**Exercise goal:**
Your task is to output, without alteration, each line from the one containing "has already approved)" through the final line of the records below.

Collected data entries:

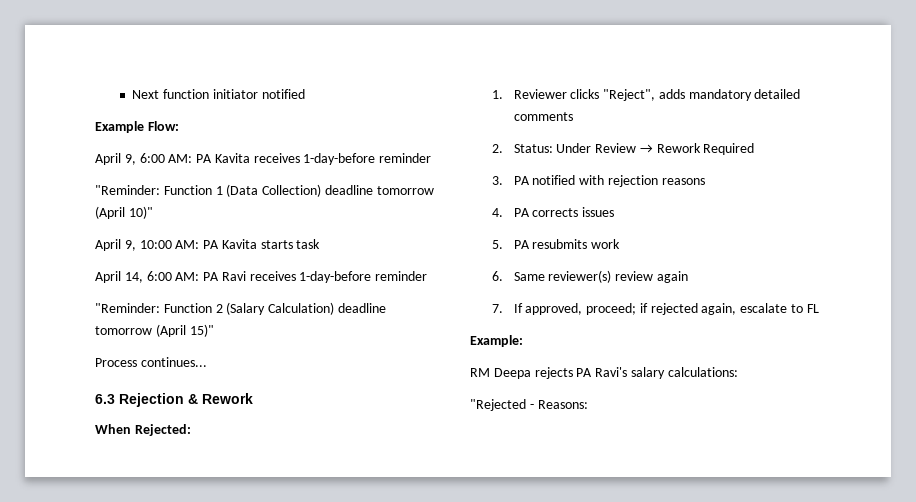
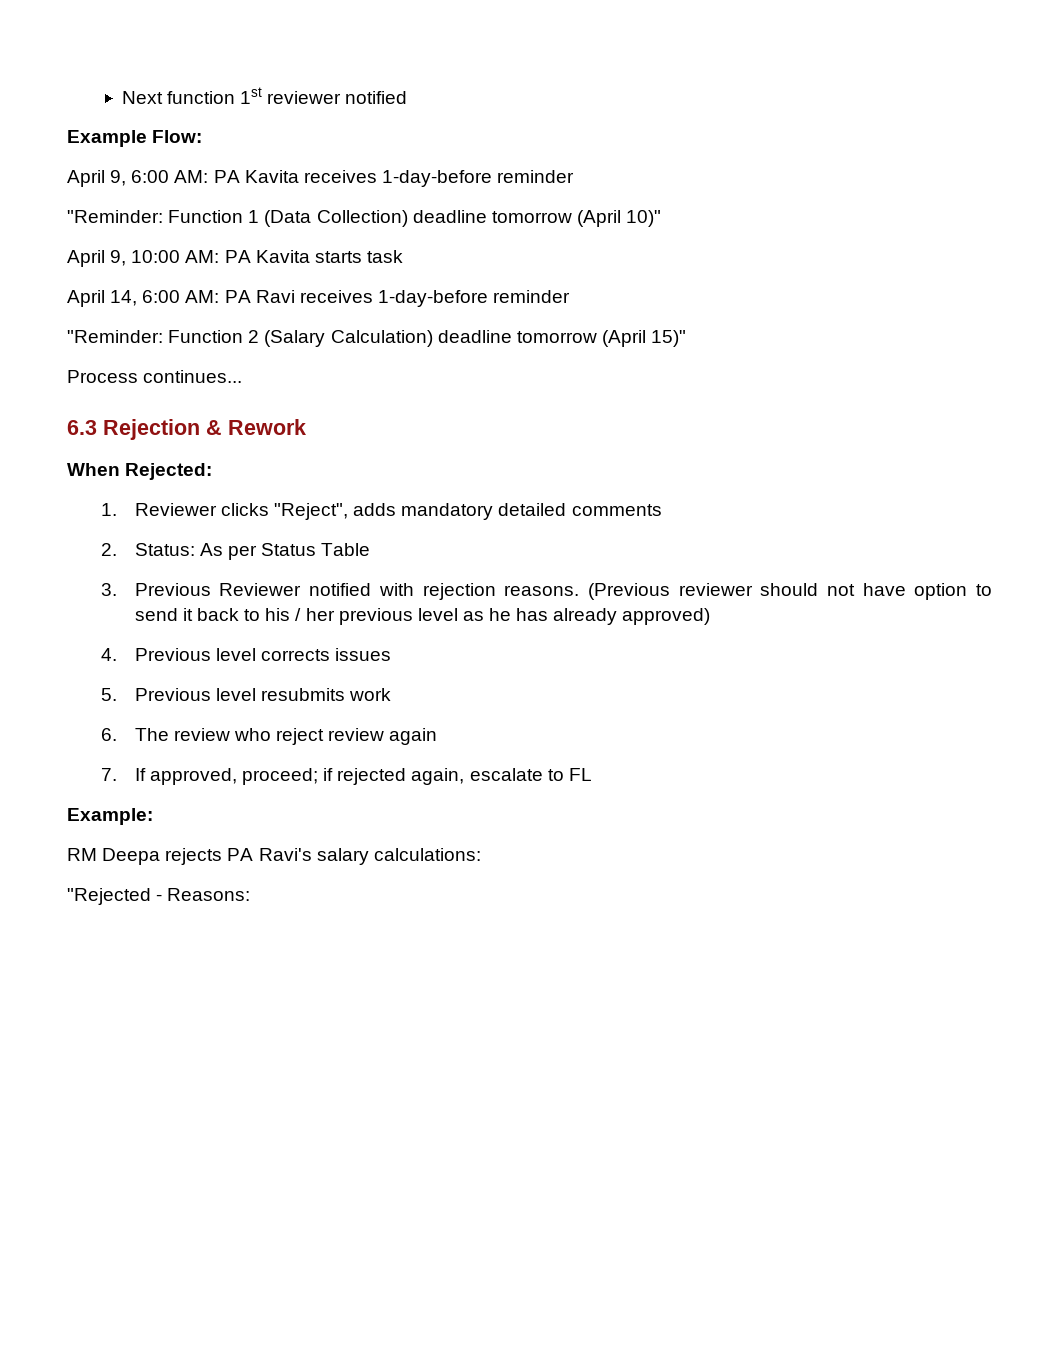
- Next function initiator notified
+ Next function 1st reviewer notified
- 2. Status: Under Review → Rework Required
+ 2. Status: As per Status Table
- 3. PA notified with rejection reasons
+ 3. Previous Reviewer notified with rejection reasons. (Previous reviewer should not have option to send it back to his / her previous level as he has already approved)
- 4. PA corrects issues
+ 4. Previous level corrects issues
- 5. PA resubmits work
+ 5. Previous level resubmits work
- 6. Same reviewer(s) review again
+ 6. The review who reject review again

**Response box:**
+ 3. Previous Reviewer notified with rejection reasons. (Previous reviewer should not have option to send it back to his / her previous level as he has already approved)
- 4. PA corrects issues
+ 4. Previous level corrects issues
- 5. PA resubmits work
+ 5. Previous level resubmits work
- 6. Same reviewer(s) review again
+ 6. The review who reject review again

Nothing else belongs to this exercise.